Dataset entries –
━━━━━━━━━━━━━━━━

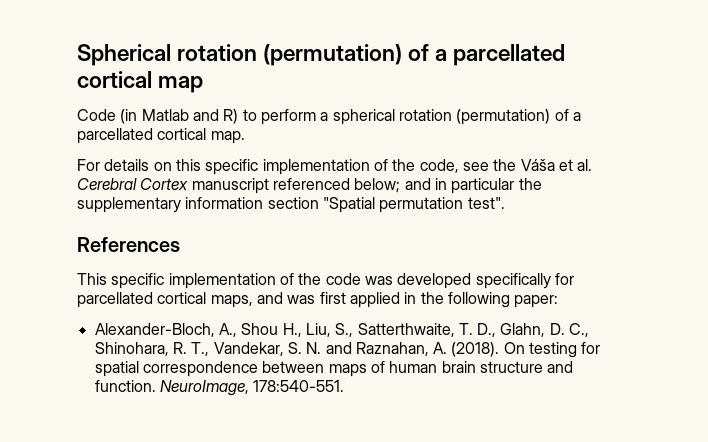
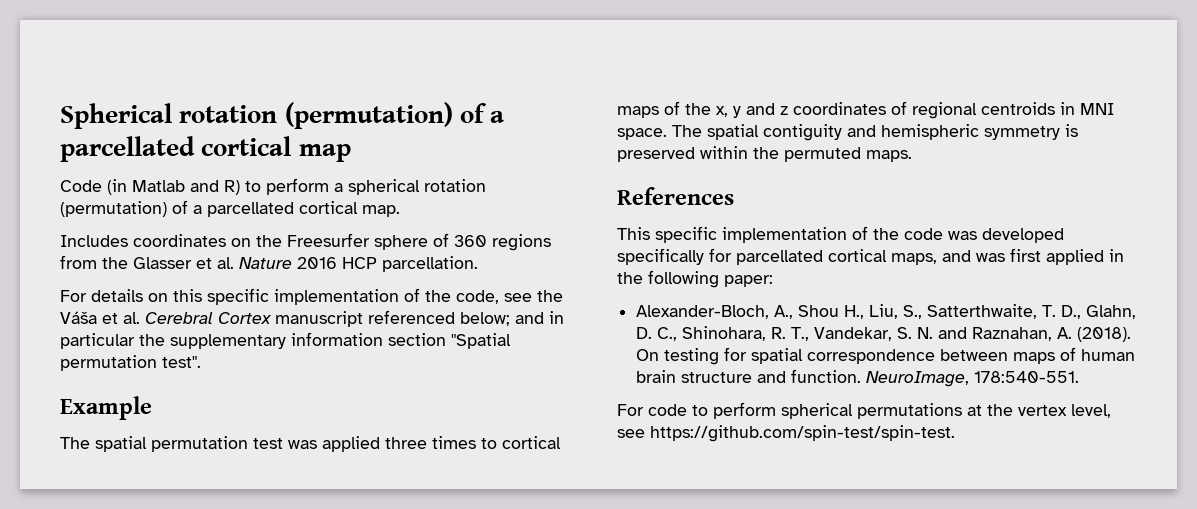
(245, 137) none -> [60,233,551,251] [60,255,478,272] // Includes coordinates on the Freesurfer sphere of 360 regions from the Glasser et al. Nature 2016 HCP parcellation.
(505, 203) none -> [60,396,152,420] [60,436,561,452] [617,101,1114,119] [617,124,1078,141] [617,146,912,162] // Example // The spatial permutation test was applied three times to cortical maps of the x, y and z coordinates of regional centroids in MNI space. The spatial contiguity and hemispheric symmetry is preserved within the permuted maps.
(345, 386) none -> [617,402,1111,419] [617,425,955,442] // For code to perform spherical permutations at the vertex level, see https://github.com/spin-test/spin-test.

━━━━━━━━━━━━━━━━

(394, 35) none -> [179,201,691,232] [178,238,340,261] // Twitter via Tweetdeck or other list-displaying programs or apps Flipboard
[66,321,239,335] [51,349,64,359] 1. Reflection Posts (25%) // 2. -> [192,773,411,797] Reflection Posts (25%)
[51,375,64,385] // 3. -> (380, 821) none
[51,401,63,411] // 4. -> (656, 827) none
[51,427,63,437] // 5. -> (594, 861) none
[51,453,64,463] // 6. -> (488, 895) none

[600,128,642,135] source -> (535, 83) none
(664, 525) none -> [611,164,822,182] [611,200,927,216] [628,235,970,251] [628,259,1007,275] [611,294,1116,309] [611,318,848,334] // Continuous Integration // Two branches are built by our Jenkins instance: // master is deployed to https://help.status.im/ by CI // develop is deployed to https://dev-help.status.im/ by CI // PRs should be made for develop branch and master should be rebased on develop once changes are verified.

━━━━━━━━━━━━━━━━

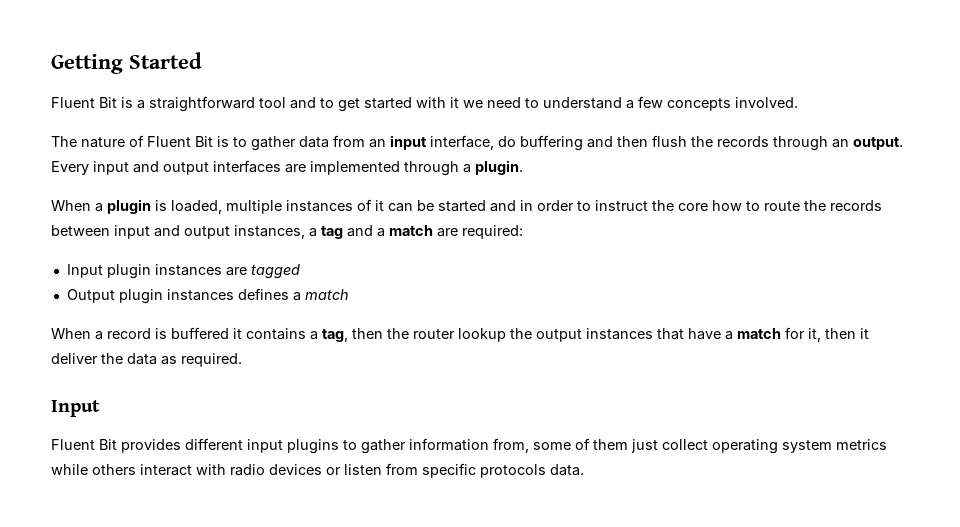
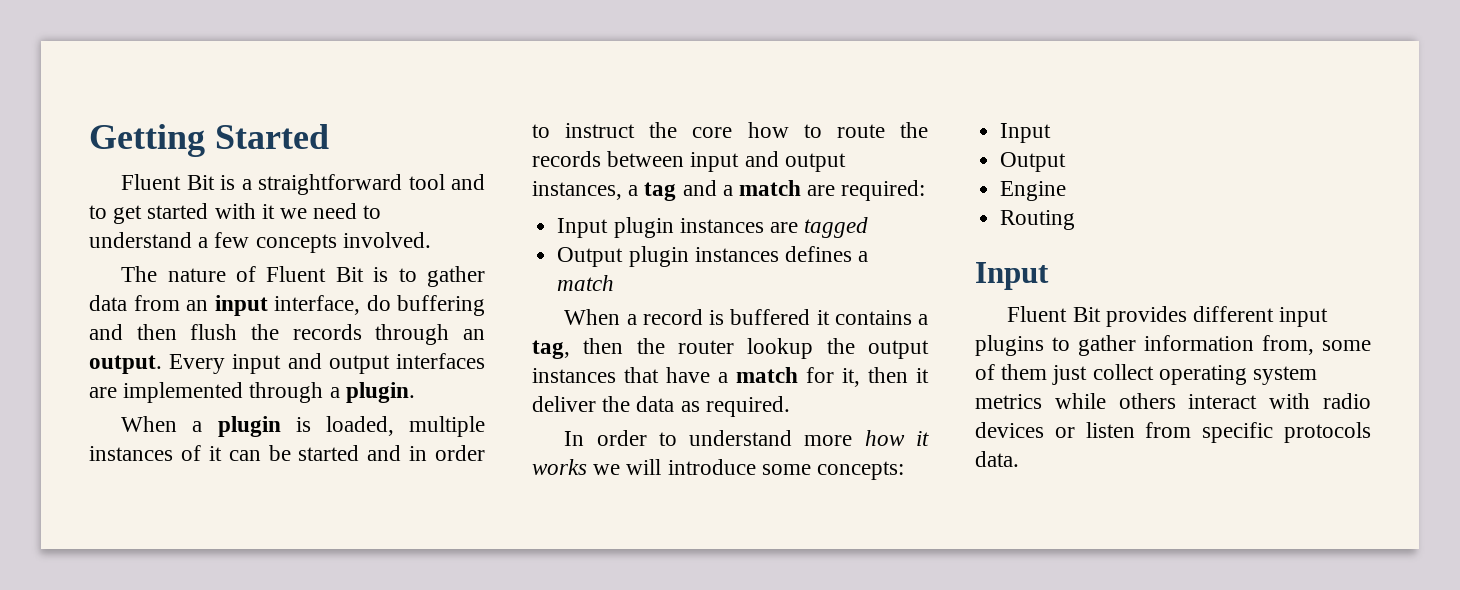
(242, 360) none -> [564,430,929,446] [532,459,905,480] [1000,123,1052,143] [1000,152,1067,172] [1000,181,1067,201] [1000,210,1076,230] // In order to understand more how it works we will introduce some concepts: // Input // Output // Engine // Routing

━━━━━━━━━━━━━━━━

What the task requires – In the listing above, find the line containing "[51,375,64,385] // 3. -> (380, 821) none" and the line containing "(664, 525) none", then quote both, plus every line between them, exactly as written.

Task result –
[51,375,64,385] // 3. -> (380, 821) none
[51,401,63,411] // 4. -> (656, 827) none
[51,427,63,437] // 5. -> (594, 861) none
[51,453,64,463] // 6. -> (488, 895) none

[600,128,642,135] source -> (535, 83) none
(664, 525) none -> [611,164,822,182] [611,200,927,216] [628,235,970,251] [628,259,1007,275] [611,294,1116,309] [611,318,848,334] // Continuous Integration // Two branches are built by our Jenkins instance: // master is deployed to https://help.status.im/ by CI // develop is deployed to https://dev-help.status.im/ by CI // PRs should be made for develop branch and master should be rebased on develop once changes are verified.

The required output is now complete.